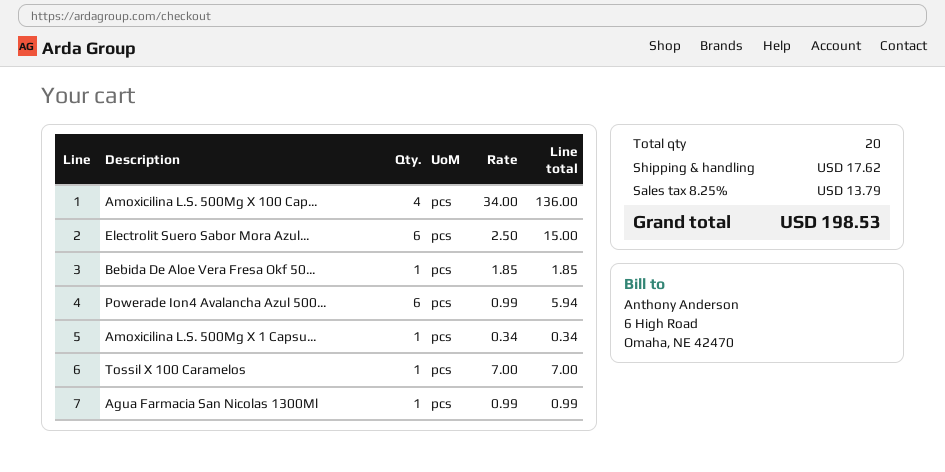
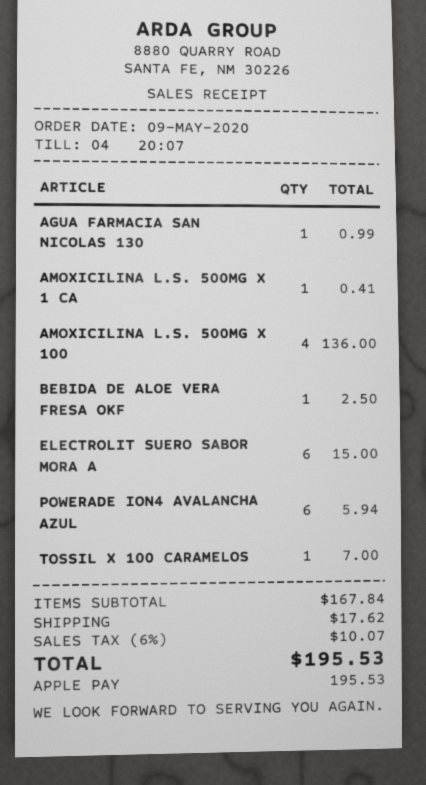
Bebida De Aloe Vera Fresa Okf 50...: 1 for 1.85 -> 1 for 2.50
Amoxicilina L.S. 500Mg X 1 Capsu...: 1 for 0.34 -> 1 for 0.41
tax: 8.25% = 13.79 -> 6% = 10.07
total: 198.53 -> 195.53

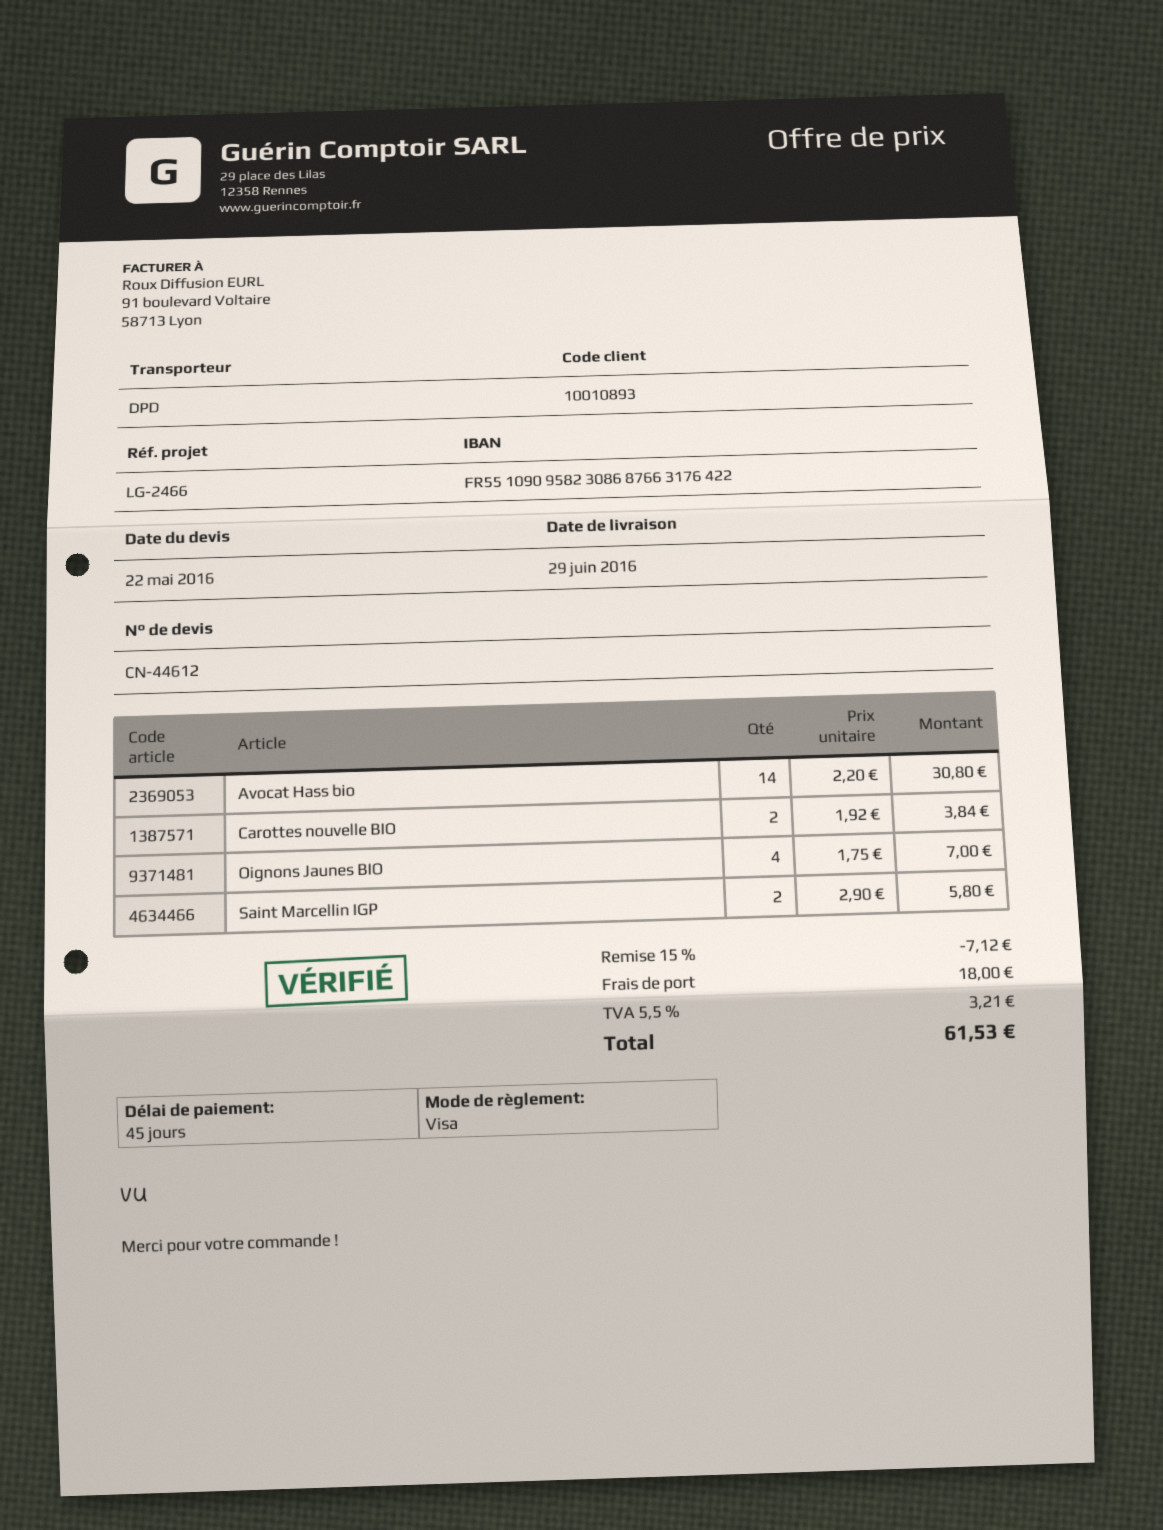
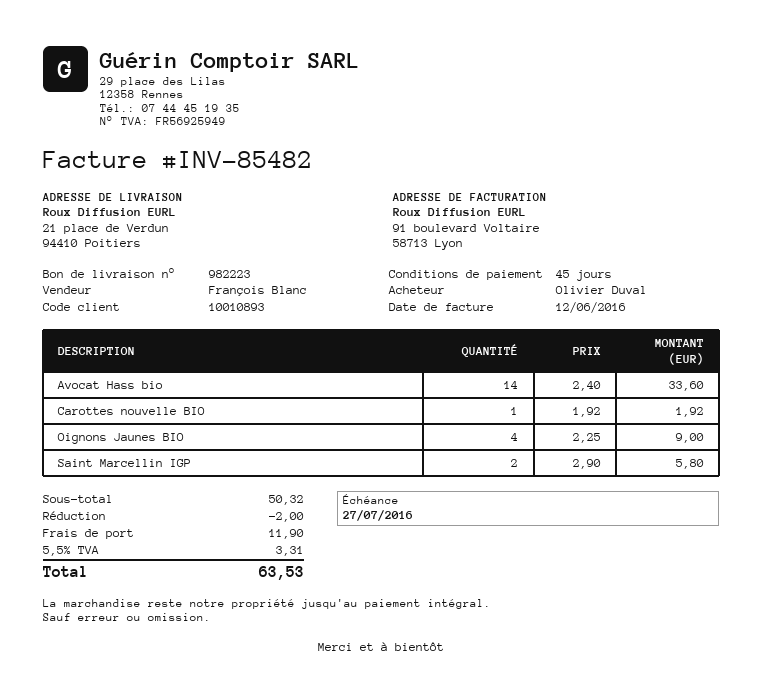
Avocat Hass bio: 14 x 2.20 = 30.80 -> 14 x 2.40 = 33.60
Carottes nouvelle BIO: 2 x 1.92 = 3.84 -> 1 x 1.92 = 1.92
Oignons Jaunes BIO: 4 x 1.75 = 7.00 -> 4 x 2.25 = 9.00
discount: 7.12 -> 2.00
shipping: 18.00 -> 11.90
tax: 5.5% = 3.21 -> 5.5% = 3.31
total: 61.53 -> 63.53

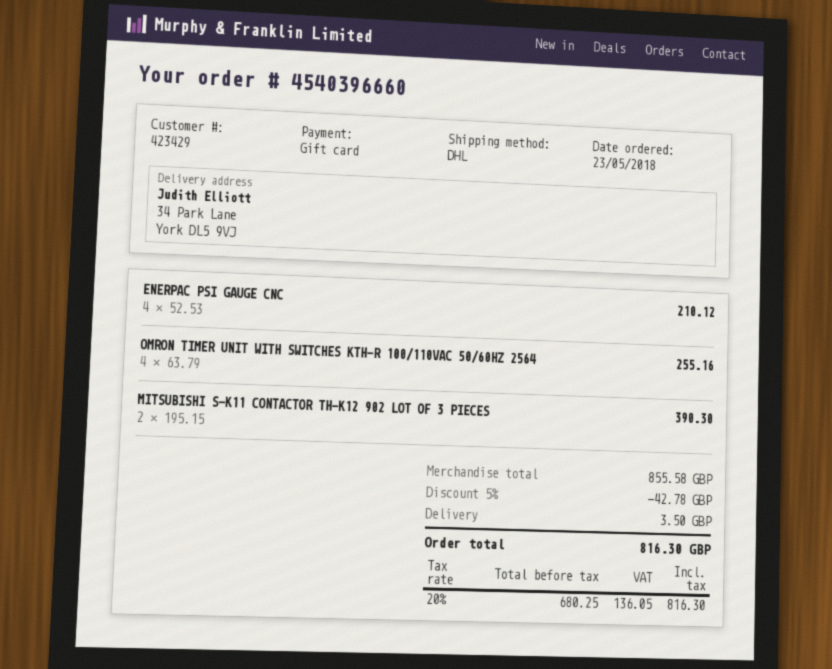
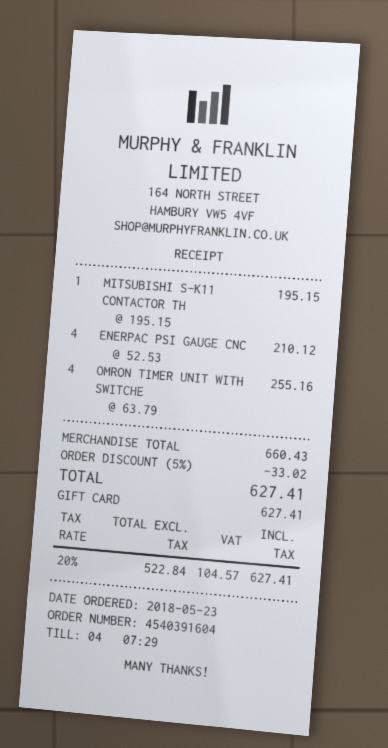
order number: 4540396660 -> 4540391604
MITSUBISHI S-K11 CONTACTOR TH-K12 902 LOT OF 3 PIECES: 2 x 195.15 = 390.30 -> 1 x 195.15 = 195.15
subtotal: 855.58 -> 660.43
discount: 5% = 42.78 -> 5% = 33.02
shipping: 3.50 -> none
net: 680.25 -> 522.84
tax: 20% = 136.05 -> 20% = 104.57
total: 816.30 -> 627.41

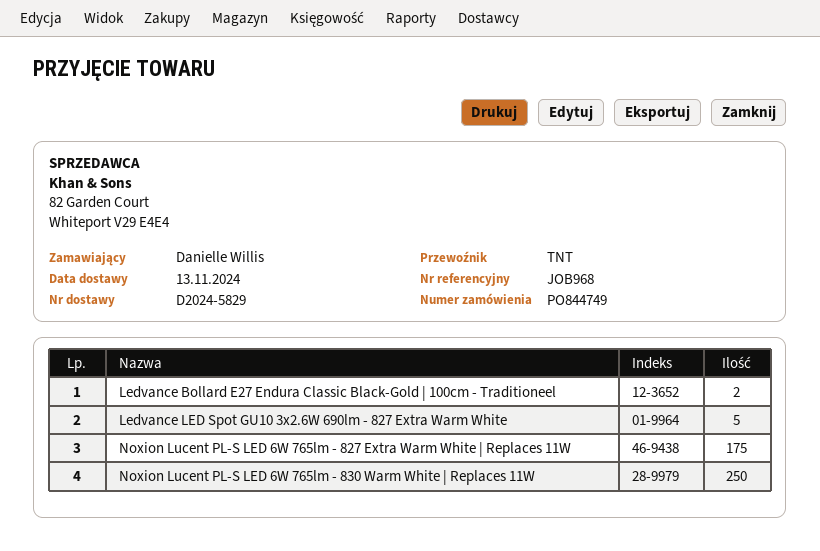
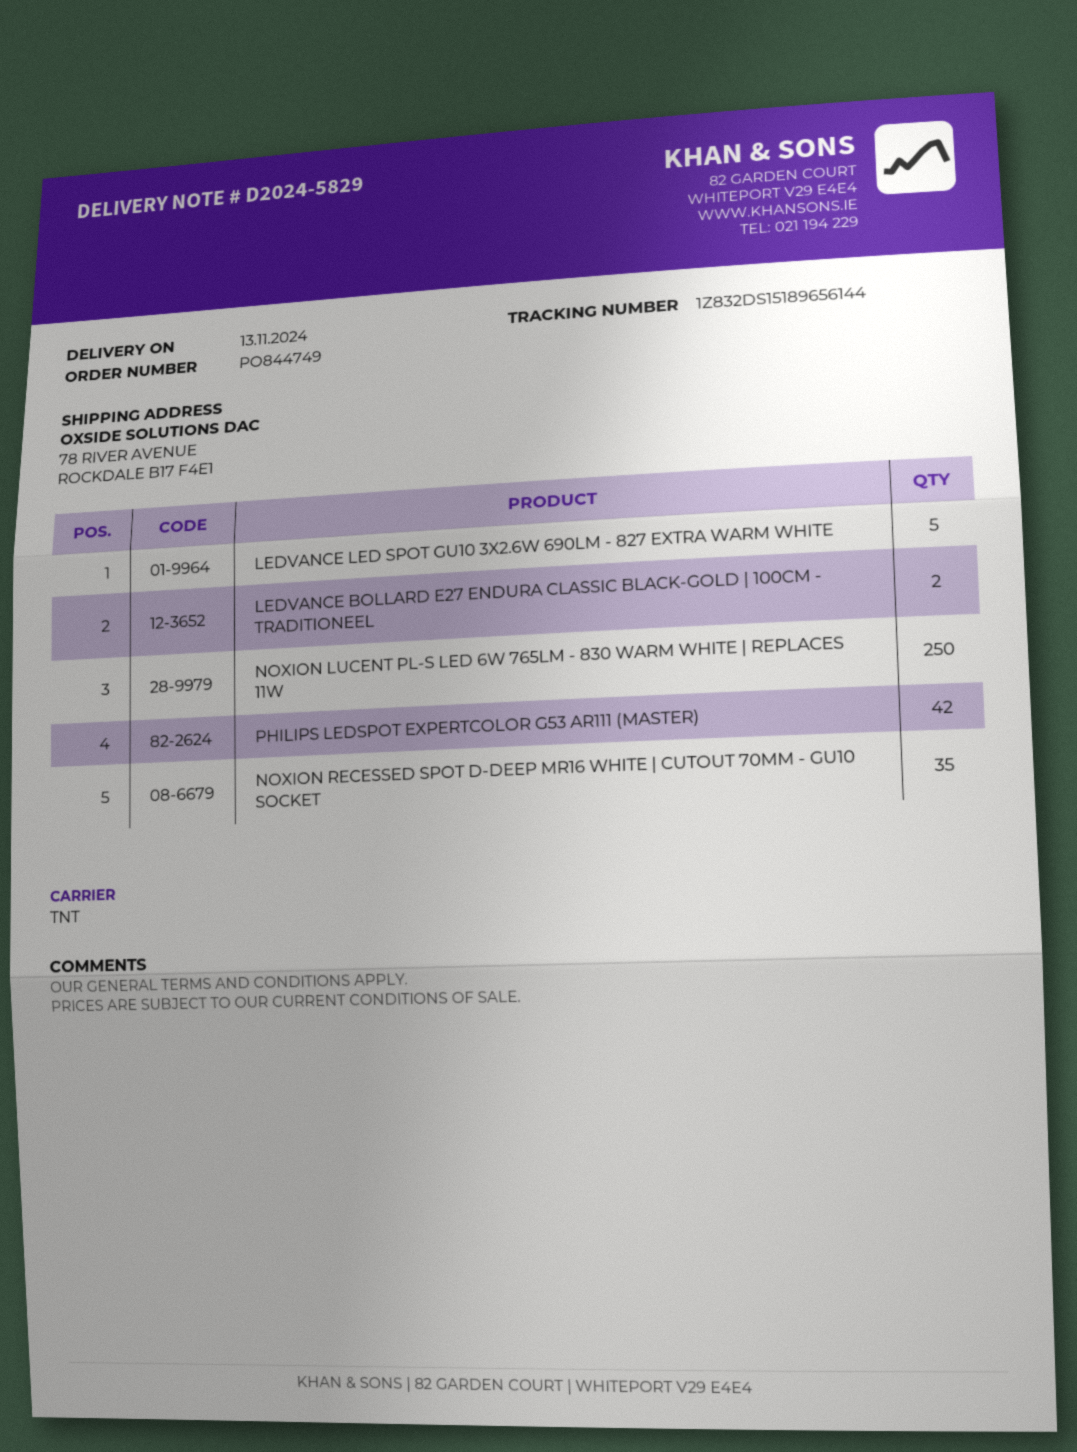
Noxion Lucent PL-S LED 6W 765lm - 827 Extra Warm White | Replaces 11W: 175 -> none
PHILIPS LEDSPOT EXPERTCOLOR G53 AR111 (MASTER): none -> 42
NOXION RECESSED SPOT D-DEEP MR16 WHITE | CUTOUT 70MM - GU10 SOCKET: none -> 35

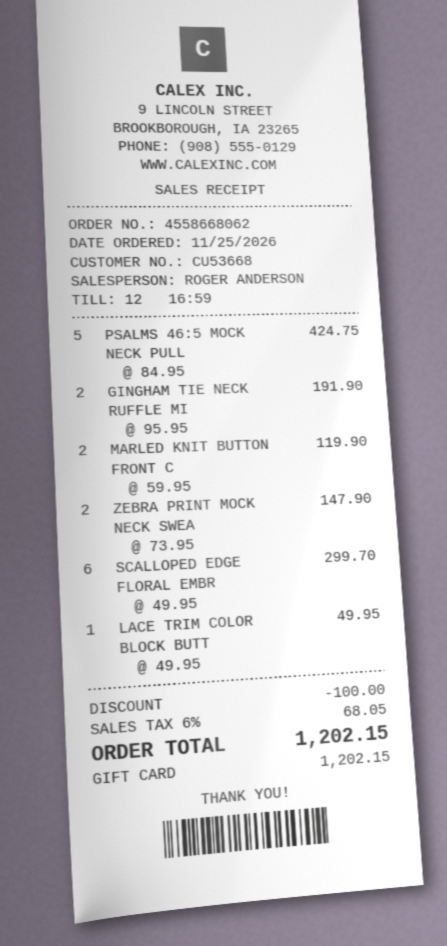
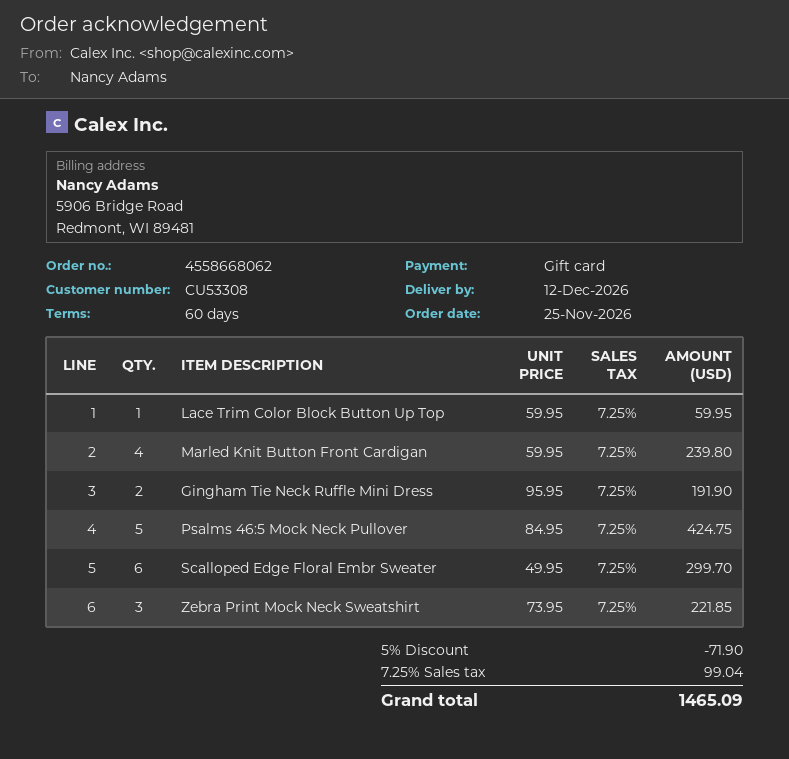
customer number: CU53668 -> CU53308
MARLED KNIT BUTTON FRONT C: 2 x 59.95 = 119.90 -> 4 x 59.95 = 239.80
ZEBRA PRINT MOCK NECK SWEA: 2 x 73.95 = 147.90 -> 3 x 73.95 = 221.85
LACE TRIM COLOR BLOCK BUTT: 1 x 49.95 = 49.95 -> 1 x 59.95 = 59.95
discount: 100.00 -> 71.90
tax: 6% = 68.05 -> 7.25% = 99.04
total: 1202.15 -> 1465.09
==========
• INSTRUCTIONS FOR THE TASK:
Copy exactly the lines of the listing above between the one holding "Carottes nouvelle BIO: 2" and the one holding "subtotal: 855.58 -> 660.43", inclusive; omit all pictures.

• TASK ANSWER:
Carottes nouvelle BIO: 2 x 1.92 = 3.84 -> 1 x 1.92 = 1.92
Oignons Jaunes BIO: 4 x 1.75 = 7.00 -> 4 x 2.25 = 9.00
discount: 7.12 -> 2.00
shipping: 18.00 -> 11.90
tax: 5.5% = 3.21 -> 5.5% = 3.31
total: 61.53 -> 63.53

order number: 4540396660 -> 4540391604
MITSUBISHI S-K11 CONTACTOR TH-K12 902 LOT OF 3 PIECES: 2 x 195.15 = 390.30 -> 1 x 195.15 = 195.15
subtotal: 855.58 -> 660.43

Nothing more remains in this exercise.